L’usine pétrochimique de Ferrare fait face à une période d’incertitude avec la suspension temporaire de deux de ses lignes de production, mais les employés et le syndicat affichent une détermination à préserver l’avenir du site et des compétences qu’il représente.
La décision de suspendre les activités dans les zones SF4 et SF5 pour trois mois est due à un excédent de stocks, conséquence d’une demande en baisse et du report d’un projet de modernisation initialement prévu pour mi-2025, désormais repoussé à 2028, a expliqué Ida Salvago, secrétaire de la Filctem Cgil de Ferrare.
Cette situation s’inscrit dans un contexte plus large de crise dans le secteur chimique européen, qui devient, selon Mme Salvago, « alarmante ». L’accord conclu entre la direction de LyondellBasell et la représentation syndicale unitaire (RSU) prévoit la fermeture temporaire des installations jusqu’à la fin de l’année, tout en garantissant le maintien des salaires des 50 travailleurs directement concernés, sans recours aux dispositifs de chômage partiel.
« Nous avons cherché à protéger les revenus tout en mettant en place des programmes de formation et de soutien, » a souligné Ida Salvago. « Nous ne nous sommes pas limités aux mesures classiques de gestion des congés, mais nous avons voulu anticiper l’avenir en investissant dans le développement de nouvelles compétences. »
L’impact de cette fermeture dépasse largement les 50 employés directement touchés, affectant potentiellement plus de 900 personnes travaillant au sein de l’industrie chimique de Ferrare et dans les entreprises connexes.
Le syndicat exprime son inquiétude face à une politique d’austérité budgétaire menée par l’entreprise depuis plusieurs mois, notamment en matière de recherche et développement. « Dans les périodes de crise, la recherche n’a jamais été remise en question, et c’est pourtant ce qui se passe aujourd’hui, » a déploré Mme Salvago. « La recherche est le moteur de l’innovation et de la transition vers une chimie plus durable, notamment dans le domaine du recyclage des plastiques, des catalyseurs et des monomères. »
La situation à Ferrare reflète une tendance plus générale à la contraction du secteur chimique en Europe.
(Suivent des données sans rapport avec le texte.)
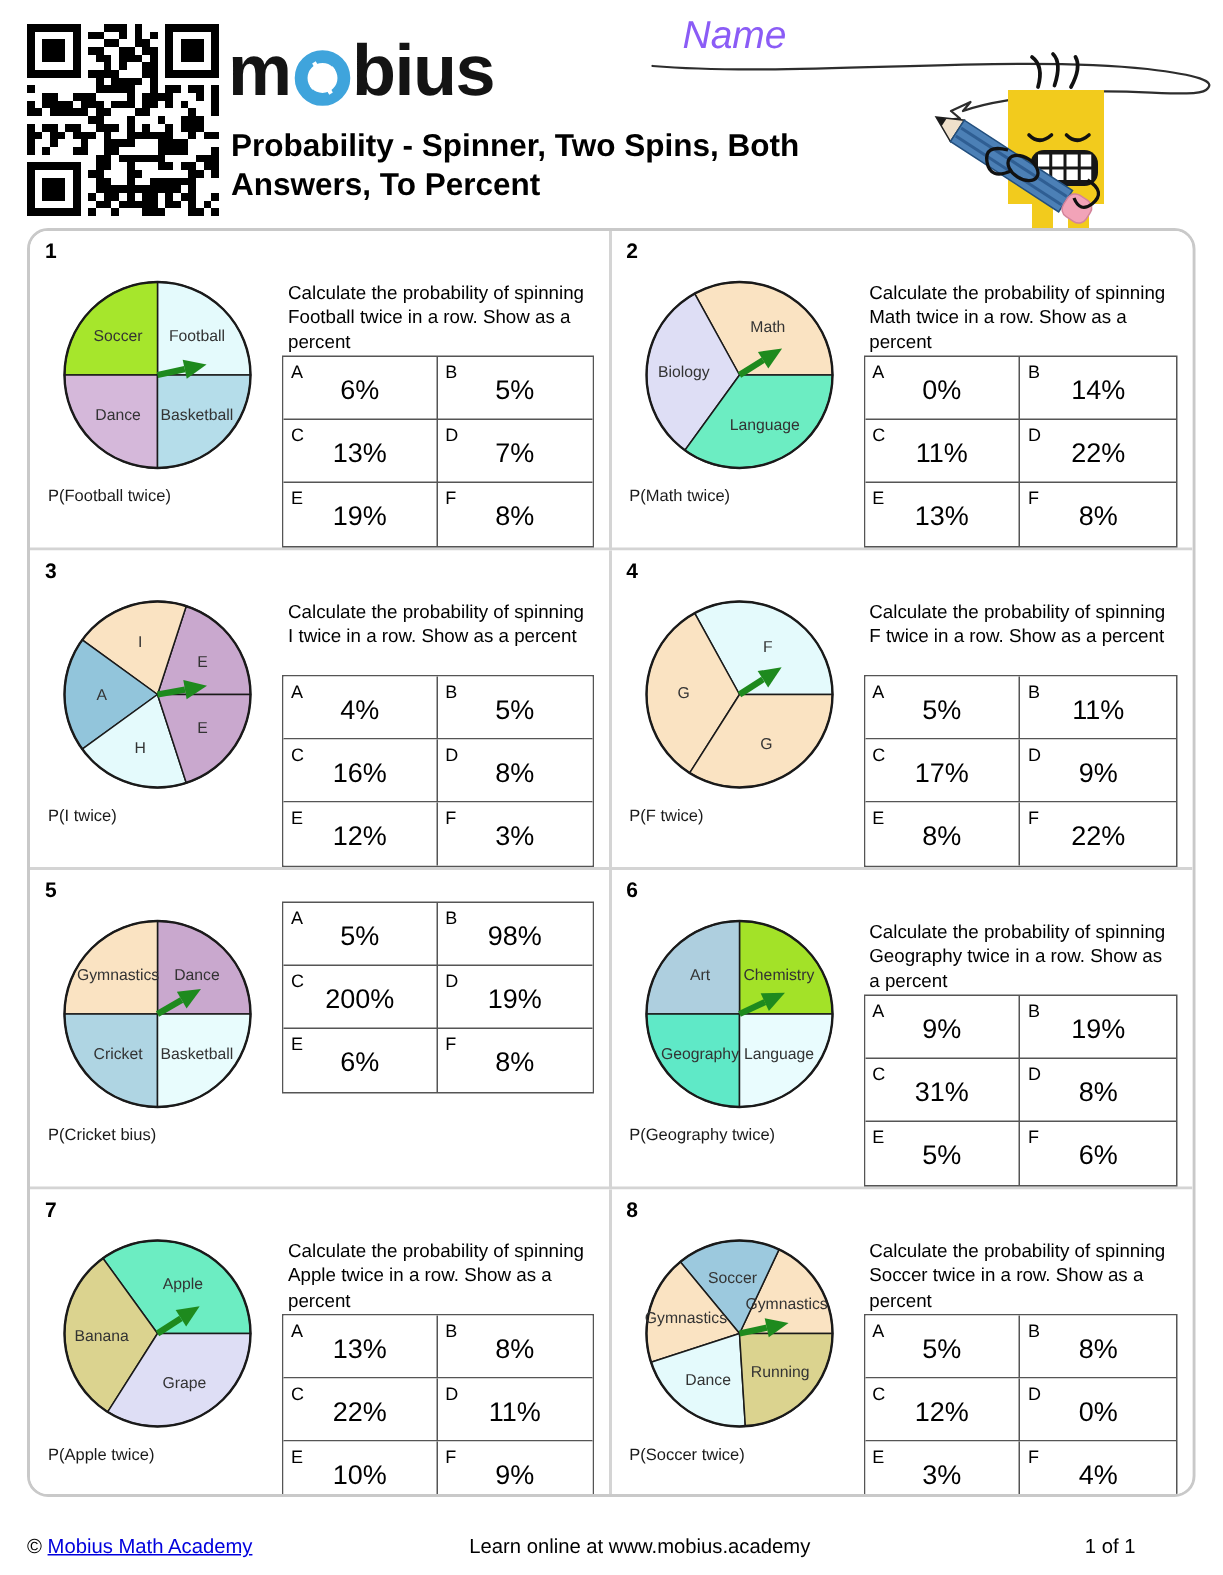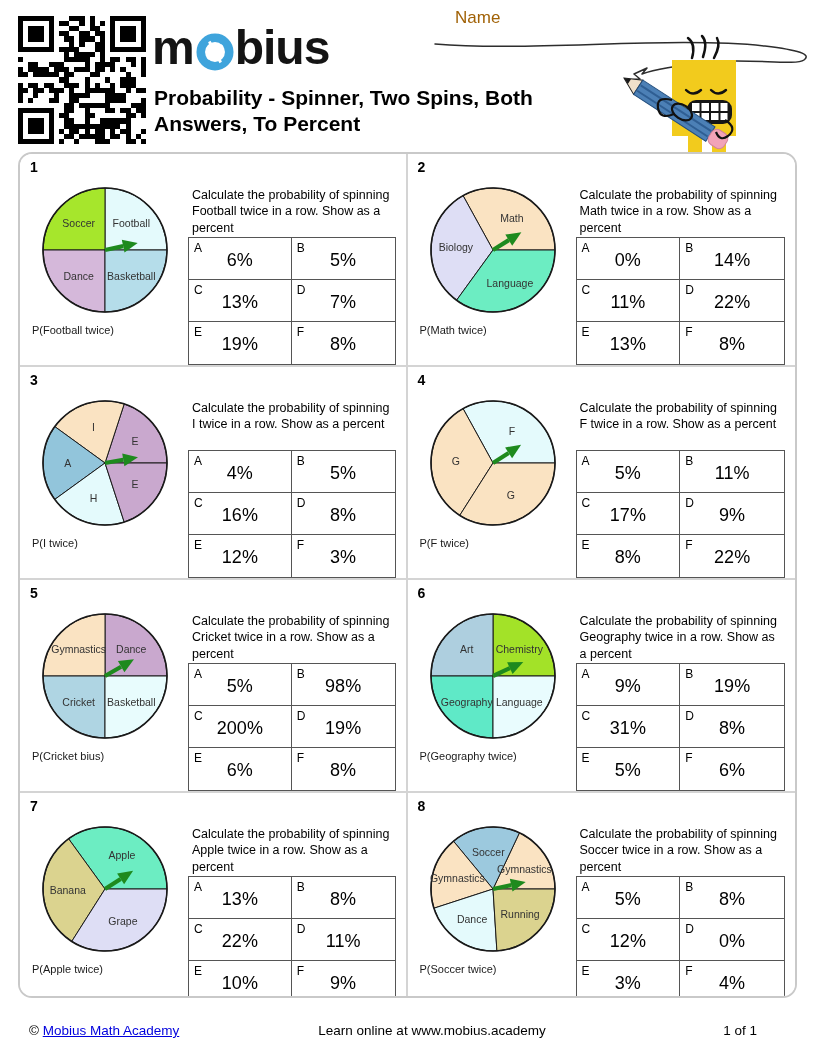--- a/index.html
+++ b/index.html
@@ -13,7 +13,7 @@
   .logo-o { margin:8px 1px 0 2px; }
   .page-title { position:absolute; left:154px; top:85px; width:458px;
           font-size:21px; font-weight:bold; line-height:1.25; }
-  .name-label { position:absolute; left:455px; top:8px; font-size:17px; color:#a16207; }
+  .name-label { position:absolute; left:455px; top:8px; font-size:26px; color:#8b5cf6;font-style:italic; }
   .mascot { position:absolute; left:420px; top:0; }
 
   .grid { position:absolute; left:18px; top:152px; width:779px; height:846px;

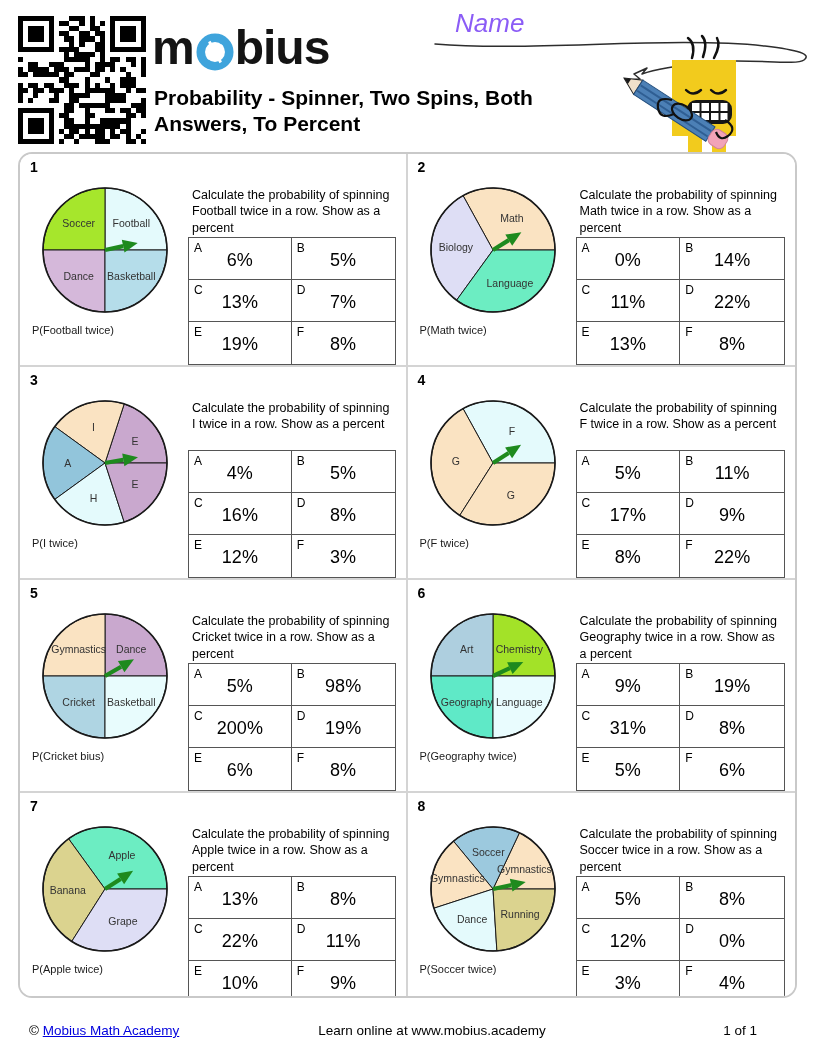--- a/index.html
+++ b/index.html
@@ -559,7 +559,6 @@
         <div class="caption">P(Cricket bius)</div>
       </div>
       <div class="qa-col">
-        <div class="question">Calculate the probability of spinning Cricket twice in a row. Show as a percent</div>
         <div class="answer-grid">
           <div class="answer-cell">
             <span class="answer-letter">A</span>

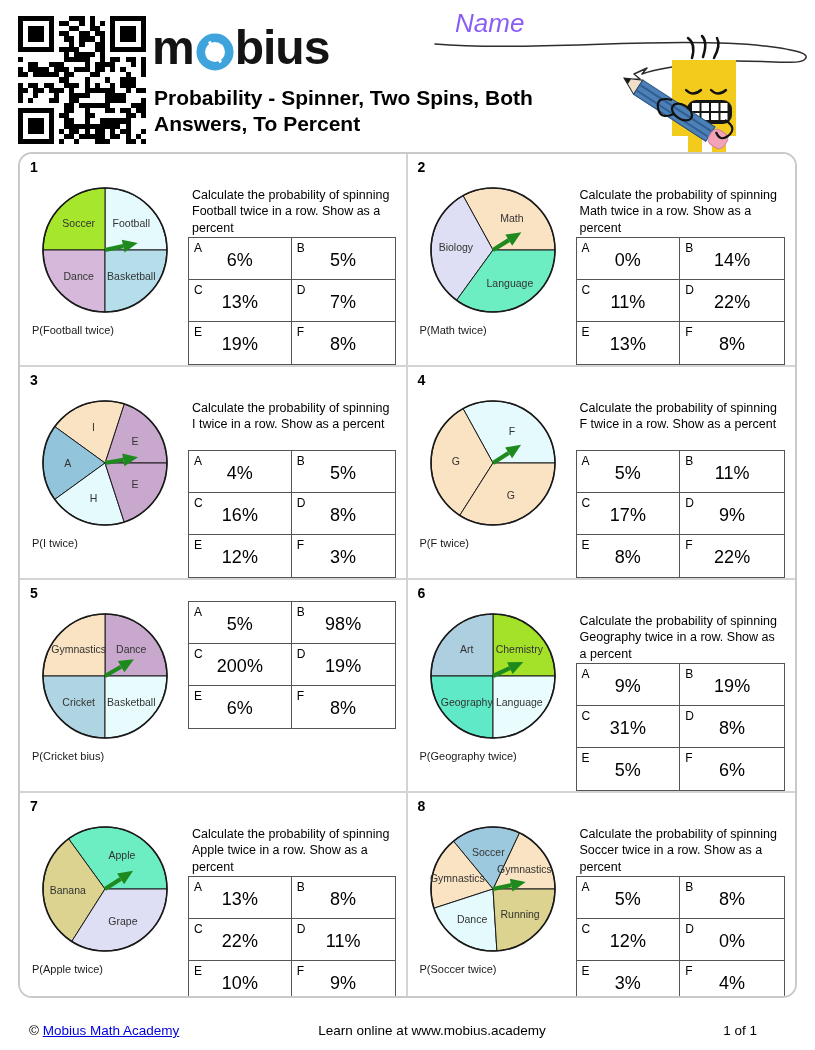--- a/index.html
+++ b/index.html
@@ -36,7 +36,7 @@
   .answer-value { text-align:center; margin-top:12px; font-size:18px; }
   .slice-label { font-size:10.5px; fill:#333; text-anchor:middle; font-family:"Liberation Sans",sans-serif; }
 
-  .footer { position:absolute; left:0; right:0; bottom:12px; padding:0 30px 0 29px;
+  .footer { position:absolute; left:0; right:0; bottom:12px; padding:0 30px 0 18px;
             display:grid; grid-template-columns:230px 1fr 180px; align-items:center; font-size:13.5px; }
   .footer-center { text-align:center; }
   .footer-right { text-align:right; padding-right:28px; }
L’Italie est désormais le seul pays de l’Union européenne à ne plus disposer d’unité de craquage, après la vente de quatre sites par LyondellBasell à un fonds d’investissement. Un cinquième site, initialement prévu pour être vendu à Brindisi, est devenu moins attractif suite à la fermeture de l’unité de craquage.
Selon le syndicat, cette situation risque de placer l’Italie en position de dépendance vis-à-vis des pays producteurs de matières premières chimiques, notamment la Chine, qui continue d’investir massivement dans la recherche et le développement. « Si nous arrêtons d’investir, nous risquons de prendre du retard et de devenir dépendants de ceux qui nous fournissent du plastique à moindre coût, » a averti Ida Salvago.
Malgré la gravité de la situation, les participants à la réunion ont exprimé une forte volonté de réagir et de trouver des solutions pour maintenir l’activité du site et développer de nouvelles compétences. « Nous ferons tout notre possible pour préserver ce site et acquérir de nouvelles compétences, » a affirmé Mme Salvago. « Il est vrai qu’il y a une crise, mais il est également vrai que quelque chose peut et doit être fait. »
La Filctem Cgil, en collaboration avec les autres organisations syndicales et la RSU, prévoit de lancer une campagne de sensibilisation auprès du public afin de souligner l’importance de l’industrie chimique pour l’avenir de l’Italie et de la région de Ferrare. « Nous avons besoin que la ville, les institutions et le pays comprennent qu’il ne s’agit pas seulement d’une usine, mais de l’avenir de la chimie en Italie, » a conclu Ida Salvago.